Haklı veya haksız suçlandığınızda, “Evet, ama ben…”, “Evet, ancak…” vb. bahaneler üretmeye başlamak için ilk tepkiyi irade çabasıyla derhal kendinize bastırmanız gerekir.. Günlük bir durumda, size yakın birinin sadece çığlık atması gerektiği açık olduğunda, o zaman sadece onun yapmasına izin vermeniz, bağırmaya dayanmanız, nefes vermeniz ve bir şekilde tarafsız tepki vermeniz gerekir, derler, iyi, ama yiyeceksiniz. Ya da iyi bir ruh haliniz ve zihinsel gücünüz varsa, nazikçe sorun: "Bir şey mi oldu canım?" Ve isimle arayın, ancak Mishenka, Vanyusha, vb. Türün küçücük bir versiyonunda. Mizahına git, derler, bu düşmanlar seni tamamen durdurdu, canımsın. Genel olarak, sempati duyun ve küçücük terimlerle aşırıya kaçmaktan korkmayın. Yani genel olarak şu anda çığlık atan çocuksu kısmına dönüyorsunuz. Tabii ki, bunu yapacak gücün olması şartıyla. Gücünüz yoksa, kendi evinizde küçük bir askeri harekata katlanmak zorunda kalacaksınız ve ayrıca asıl şey, etrafta dolaşmak, sonra mümkün olan en kısa sürede telafi etmek ve birbirinizden af dilemek zorunda kalacaksınız. Ama hiçbir şekilde bahane üretmeyin.

2. İdeal için çabalamak.

3. Takip.

Acele etmek. Kibir, Mutluluk ve Parayı her halükarda istasyona taşıyan trenin son vagonuna binme arzusu. Yarış ve birbirini mahmuzlamak günümüz yaşamıyla neredeyse eş anlamlıdır. Kaçacak yer olmasa bile insanların hala vakti yok. Zaman ana değer haline geldi. Yatmaya, uyumaya, yemek yemeye, düşünmeye, sevdiklerinizle iletişim kurmaya, sadece kendinizle olmaya zaman yok. Koş, koş, zaman yok. Zaman yönetimi konusunda ustalaştılar, gün neredeyse lastik gibi oldu, bir kişinin her şeyi içine koyacak zamanı var, ancak bir saniye bile yaşayacak zamanı yok. Paradoks. Ne kadar hızlı koşarsan, hayat o kadar hızlı gözlerinin önünden geçer ve içinde ne olduğunu anlamak için zamanın bile olmaz. O kadar çok şey var ki, lezzetli bir şeyden bir yudum aldım, hızlı bir ısırık aldım, şurasını yaladım ama aslında sorun yoktu ve bu hayatta yemek yemedim. Her şey zonkluyor, nabzı atıyordu… Koşmayı bırakmak, bir şeyi yakalamaya çalışmaktan vazgeçmek, birine yetişmek kolay değil. Yavaşlamak kolay değil. Ne de olsa bu arayış, ölüme, özgürlükten ve hayattan kaçışa, yaşamamanın bir yoluna bakmaktır. Kural olarak, yarışın temeli, bir kişinin kaçmaya çalıştığı toksik utançtır. Ancak başarısı ne kadar yüksek olursa, o kadar fazla ivme kazanırsa, bu utanç figürü o kadar büyük olur. Canavar, sadece dönüp yüzüne bakarsanız, peri masallarında olduğu gibi kaybolur.

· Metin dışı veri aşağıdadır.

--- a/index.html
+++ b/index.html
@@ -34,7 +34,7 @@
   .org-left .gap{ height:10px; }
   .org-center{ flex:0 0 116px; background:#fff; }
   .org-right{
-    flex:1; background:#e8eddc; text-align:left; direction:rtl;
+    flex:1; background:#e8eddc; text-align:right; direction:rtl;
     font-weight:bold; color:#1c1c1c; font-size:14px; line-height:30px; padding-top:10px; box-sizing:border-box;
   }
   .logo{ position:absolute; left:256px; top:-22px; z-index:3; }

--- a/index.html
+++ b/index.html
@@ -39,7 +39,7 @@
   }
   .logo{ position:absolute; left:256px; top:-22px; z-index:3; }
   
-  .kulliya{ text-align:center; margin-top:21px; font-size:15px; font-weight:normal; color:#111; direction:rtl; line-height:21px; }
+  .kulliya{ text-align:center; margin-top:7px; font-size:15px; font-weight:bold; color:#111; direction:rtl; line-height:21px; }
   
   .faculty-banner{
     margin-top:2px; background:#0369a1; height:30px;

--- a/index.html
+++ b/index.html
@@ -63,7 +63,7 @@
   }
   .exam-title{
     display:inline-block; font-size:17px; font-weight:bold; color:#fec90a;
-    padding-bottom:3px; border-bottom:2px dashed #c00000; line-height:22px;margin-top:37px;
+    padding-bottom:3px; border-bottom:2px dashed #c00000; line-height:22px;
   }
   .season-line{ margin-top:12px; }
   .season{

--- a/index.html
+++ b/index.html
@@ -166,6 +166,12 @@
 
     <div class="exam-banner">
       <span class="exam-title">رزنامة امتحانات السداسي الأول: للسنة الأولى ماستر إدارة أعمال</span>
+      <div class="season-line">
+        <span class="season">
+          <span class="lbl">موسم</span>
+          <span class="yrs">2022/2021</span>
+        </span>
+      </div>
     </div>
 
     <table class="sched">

Bazen hayat bize doğru döner ve bazı durumlarda bizi tüm hızıyla yavaşlatır. Hâlâ homurdanıyoruz, o kadar çok planımız vardı ki, çarktaki sincaplar gibiyiz. Ve sonra bir kez ve kolunu kırdı, bacağını burktu, işini kaybetti, sevgilisi ayrıldı … Ancak, genellikle, durduran, yaşam senaryosunu yeniden düşünmeye ve en azından ikinci yarıyı zevkle yaşamaya zorlayan hastalıktır, ve böyle değil, baş aşağı, Avrupa'yı dörtnala koşarak … Her birimizin kendi ritmimizde yaşama hakkı var, bu yüzden hangisini seçerseniz seçin, kesinlikle haklısınız.

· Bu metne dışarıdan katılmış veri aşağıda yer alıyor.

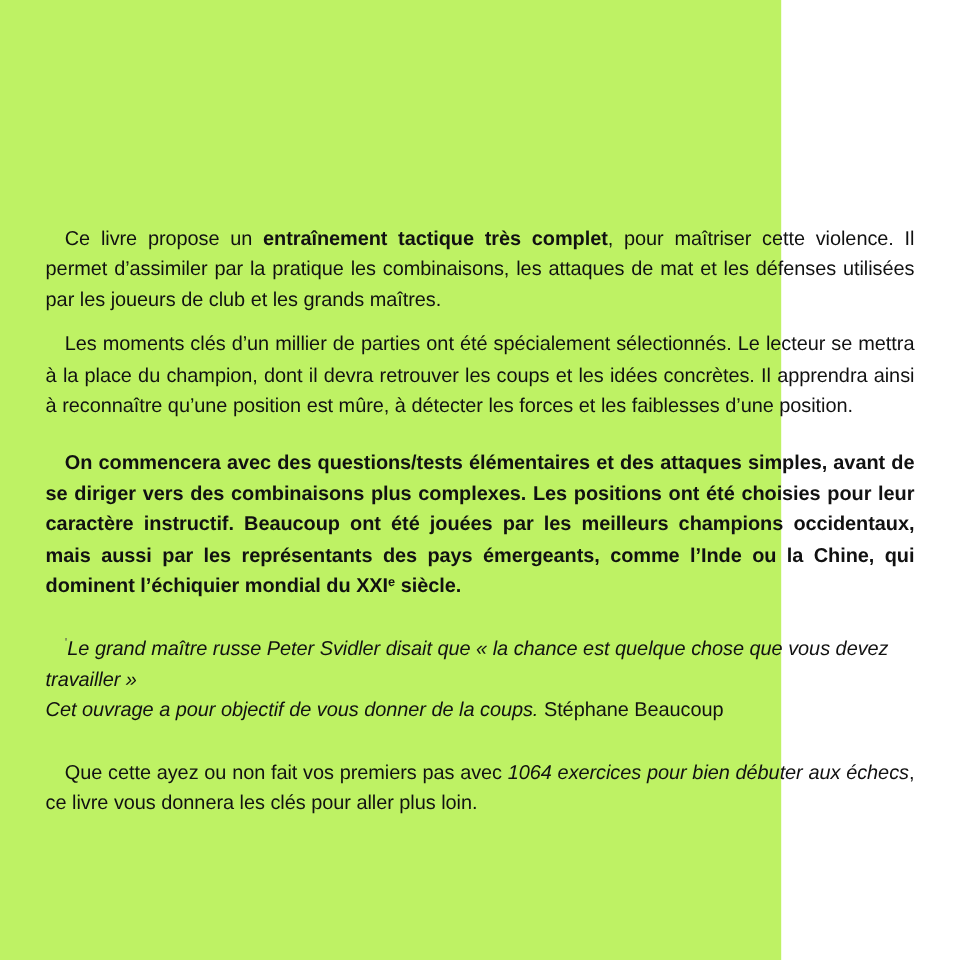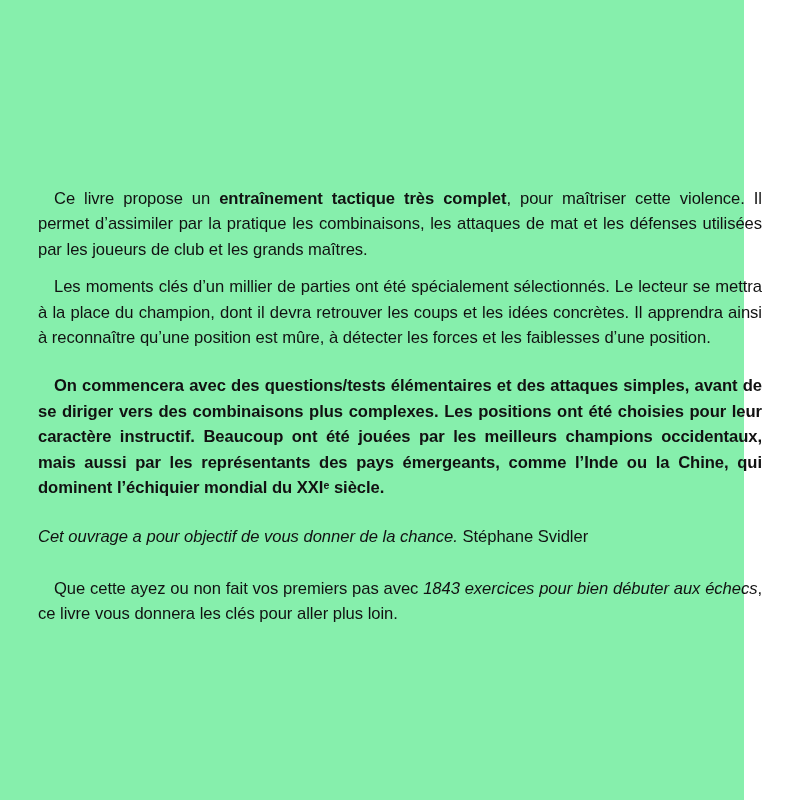--- a/index.html
+++ b/index.html
@@ -18,9 +18,9 @@
 
   .page {
     position: relative;
-    width: 744px;
+    width: 651px;
     height: 800px;
-    background: #86efac;
+    background: #bef264;
     box-sizing: border-box;
   }
 

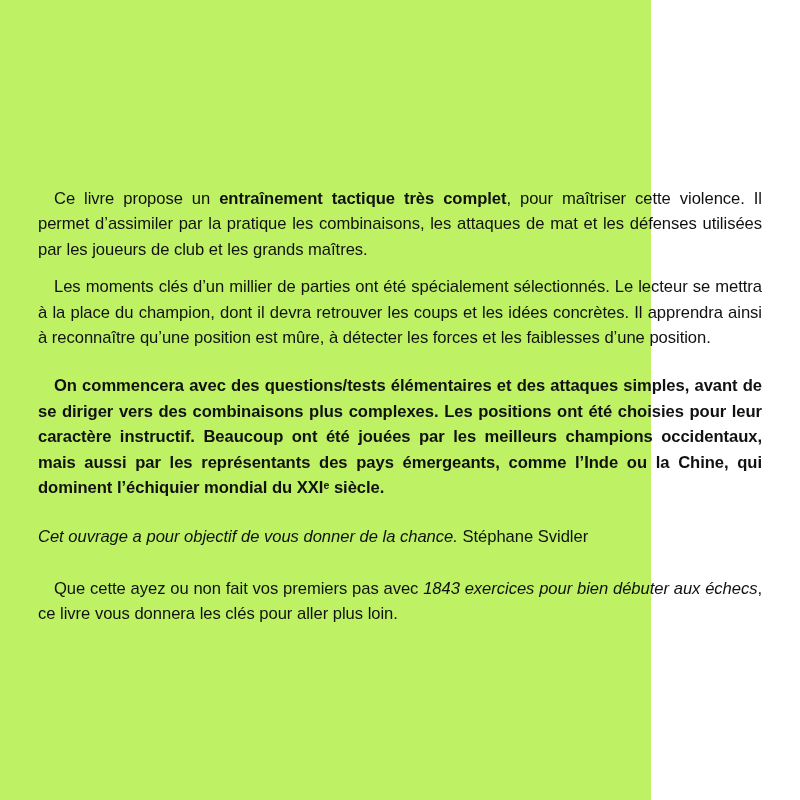--- a/index.html
+++ b/index.html
@@ -116,6 +116,7 @@
     <p class="para indent gap-before"><span>On commencera avec des questions/tests élémentaires et des attaques simples, avant de se diriger vers des combinaisons plus complexes. Les positions ont été choisies pour leur caractère instructif. Beaucoup ont été jouées par les meilleurs champions occidentaux, mais aussi par les représentants des pays émergeants, comme l’Inde ou la Chine, qui dominent l’échiquier mondial du XXI</span><sup class="ordinal">e</sup><span> siècle.</span></p>
 
     <div class="quote-block">
+      <p class="para"><span class="quote-mark">'</span><span>Le grand maître russe Peter Svidler disait que « la chance est quelque chose que vous devez travailler »</span></p>
       <p class="para" style="text-indent:0"><span>Cet ouvrage a pour objectif de vous donner de la chance. </span><span class="roman">Stéphane Svidler</span></p>
     </div>
 

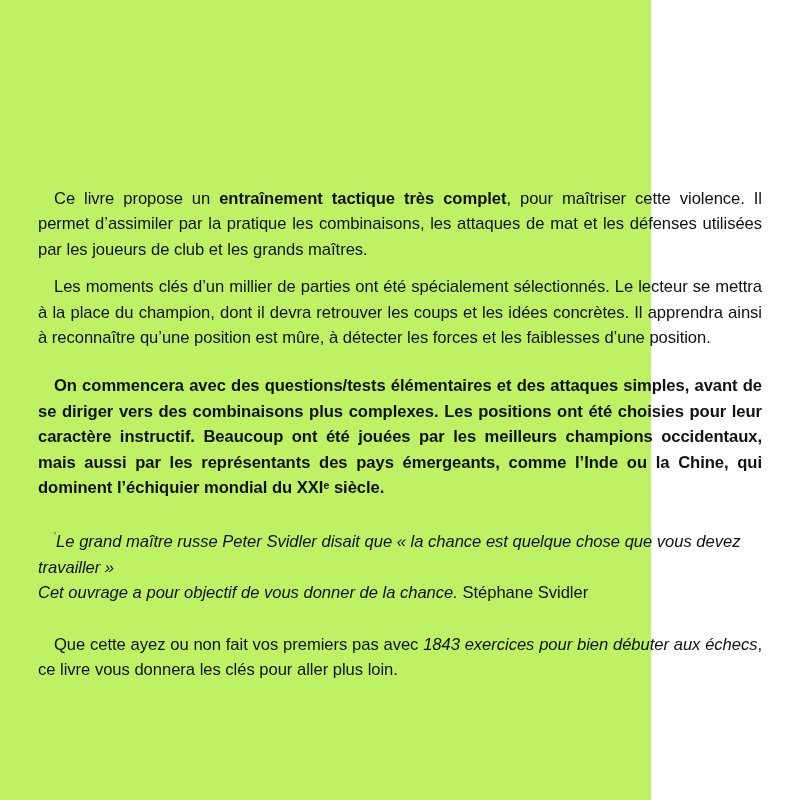--- a/index.html
+++ b/index.html
@@ -117,7 +117,7 @@
 
     <div class="quote-block">
       <p class="para"><span class="quote-mark">'</span><span>Le grand maître russe Peter Svidler disait que « la chance est quelque chose que vous devez travailler »</span></p>
-      <p class="para" style="text-indent:0"><span>Cet ouvrage a pour objectif de vous donner de la chance. </span><span class="roman">Stéphane Svidler</span></p>
+      <p class="para" style="text-indent:0"><span>Cet ouvrage a pour objectif de vous donner de la coups. </span><span class="roman">Stéphane Svidler</span></p>
     </div>
 
     <div class="final-block">

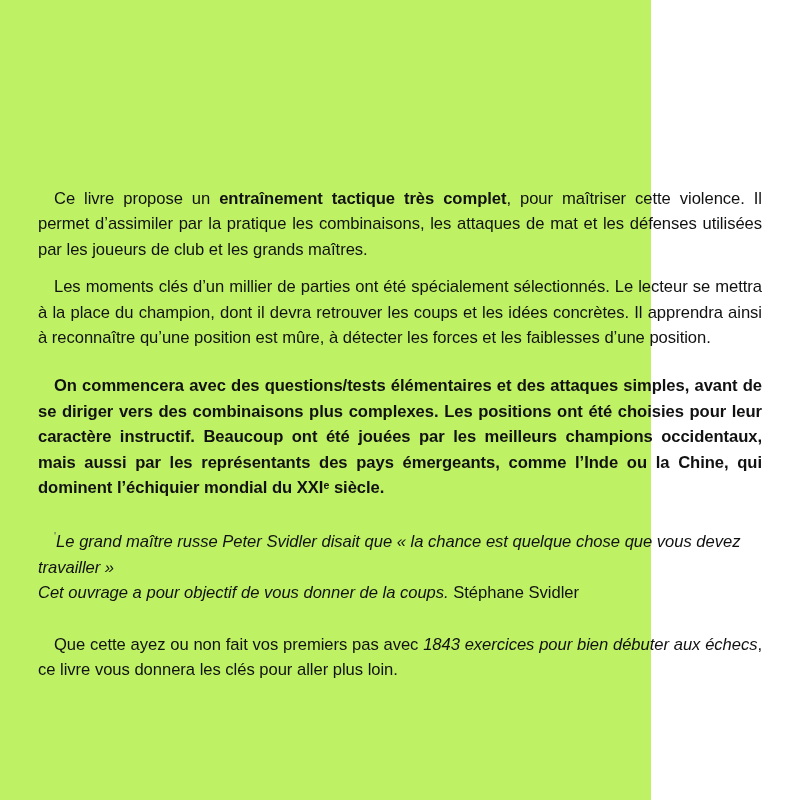--- a/index.html
+++ b/index.html
@@ -117,7 +117,7 @@
 
     <div class="quote-block">
       <p class="para"><span class="quote-mark">'</span><span>Le grand maître russe Peter Svidler disait que « la chance est quelque chose que vous devez travailler »</span></p>
-      <p class="para" style="text-indent:0"><span>Cet ouvrage a pour objectif de vous donner de la coups. </span><span class="roman">Stéphane Svidler</span></p>
+      <p class="para" style="text-indent:0"><span>Cet ouvrage a pour objectif de vous donner de la coups. </span><span class="roman">Stéphane Beaucoup</span></p>
     </div>
 
     <div class="final-block">

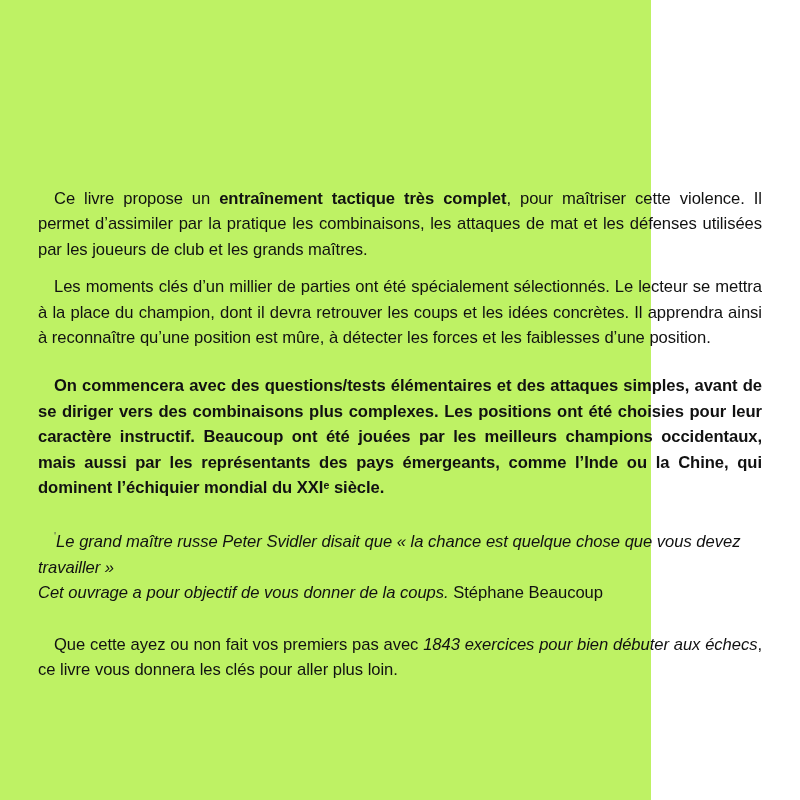--- a/index.html
+++ b/index.html
@@ -121,7 +121,7 @@
     </div>
 
     <div class="final-block">
-      <p class="para indent"><span>Que cette ayez ou non fait vos premiers pas avec </span><i>1843 exercices pour bien débuter aux échecs</i><span>, ce livre vous donnera les clés pour aller plus loin.</span></p>
+      <p class="para indent"><span>Que cette ayez ou non fait vos premiers pas avec </span><i>1064 exercices pour bien débuter aux échecs</i><span>, ce livre vous donnera les clés pour aller plus loin.</span></p>
     </div>
 
   </div>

Bir psikologla çalışmak, yavaşlamanıza ve kendi uyumlu hızınızda yaşamaya başlamanıza çok yardımcı olur. Hangi yönde çalışırsa çalışsın, sizi yönlendiren, tüm geçmişinizi değersizleştiren, emeğinizin meyvelerinden yararlanmanıza izin vermeyen çok boğucu utancı, acizliği ve korkuyu her durumda dinler ve içinde barındırır.